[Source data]

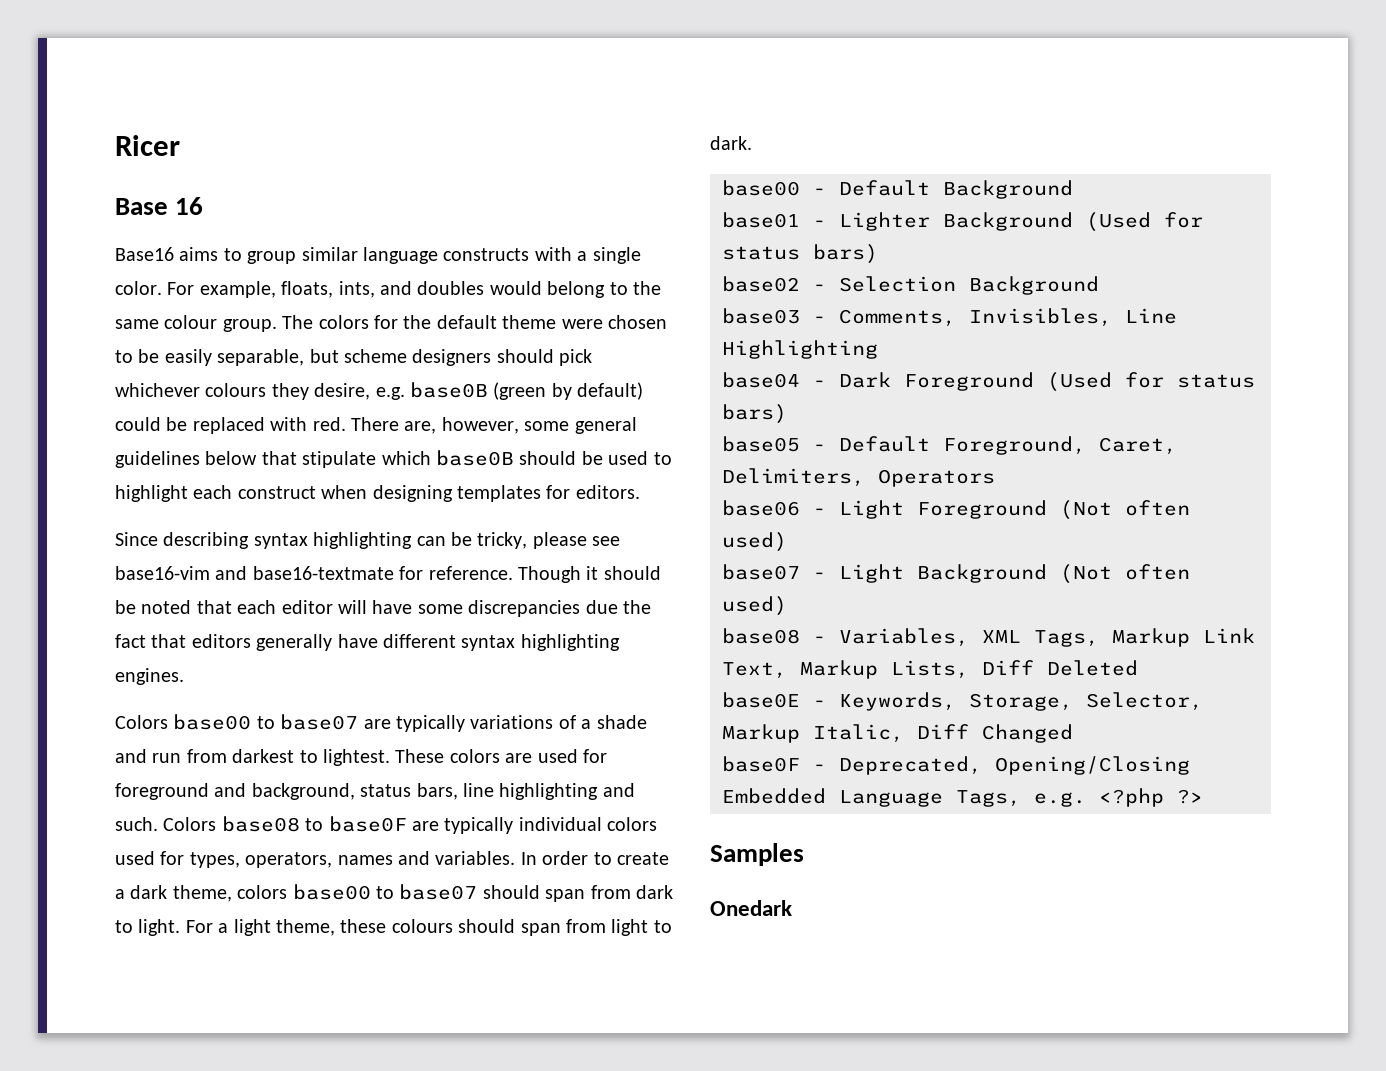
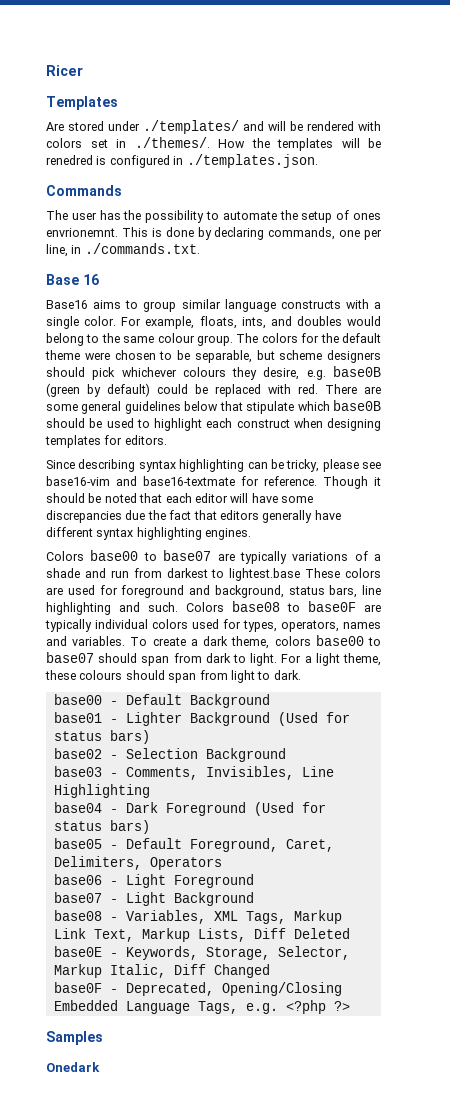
(180, 145) none -> [46,96,118,110] [46,120,381,134] [46,137,381,151] [46,154,318,168] [46,185,122,196] [46,210,382,223] [46,227,382,240] [46,243,200,257] // Templates // Are stored under ./templates/ and will be rendered with colors set in ./themes/. How the templates will be renedred is configured in ./templates.json. // Commands // The user has the possibility to automate the setup of ones envrionemnt. This is done by declaring commands, one per line, in ./commands.txt.
[164,349,212,366] easily -> (190, 355) none
[404,417,519,434] are, however, -> [364,386,381,394] are
[323,749,390,766] lightest. -> [229,568,301,581] lightest.base
[520,851,612,865] In order to -> [130,637,148,646] To
[1060,500,1190,520] [722,532,787,552] (Not often used) -> (254, 881) none
[1060,564,1190,584] [722,596,787,616] (Not often used) -> (254, 899) none

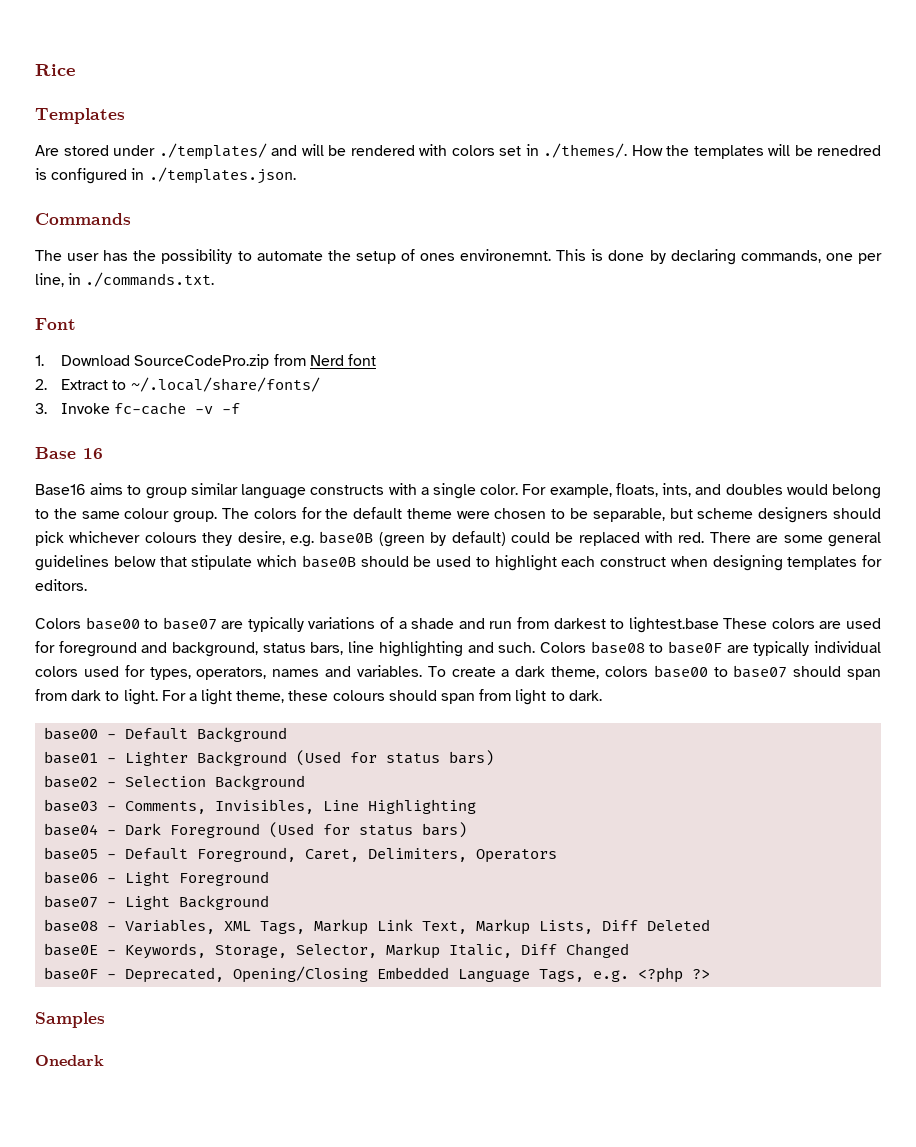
[46,65,83,76] Ricer -> [35,64,75,76] Rice
[46,228,118,237] envrionemnt. -> [460,249,552,261] environemnt.
(200, 248) none -> [35,318,76,330] [35,354,376,369] [35,377,320,392] [35,402,241,415] // Font // 1. Download SourceCodePro.zip from Nerd font // 2. Extract to ~/.local/share/fonts/ // 3. Invoke fc-cache -v -f
[46,459,381,472] [46,476,381,489] [46,493,313,503] [46,510,341,523] [46,527,252,540] // Since describing syntax highlighting can be tricky, please see base16-vim and base16-textmate for reference. Though it should be noted that each editor will have some discrepancies due the fact that editors generally have different syntax highlighting engines. -> (87, 585) none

Exercise goal: Above are entries with pictures among them. Write out exactly the lines from the one containing "[1060,564,1190,584] [722,596,787,616] (Not" through the one containing "[46,228,118,237] envrionemnt. ->", ends included, and leave those pictures out.

Exercise output:
[1060,564,1190,584] [722,596,787,616] (Not often used) -> (254, 899) none

[46,65,83,76] Ricer -> [35,64,75,76] Rice
[46,228,118,237] envrionemnt. -> [460,249,552,261] environemnt.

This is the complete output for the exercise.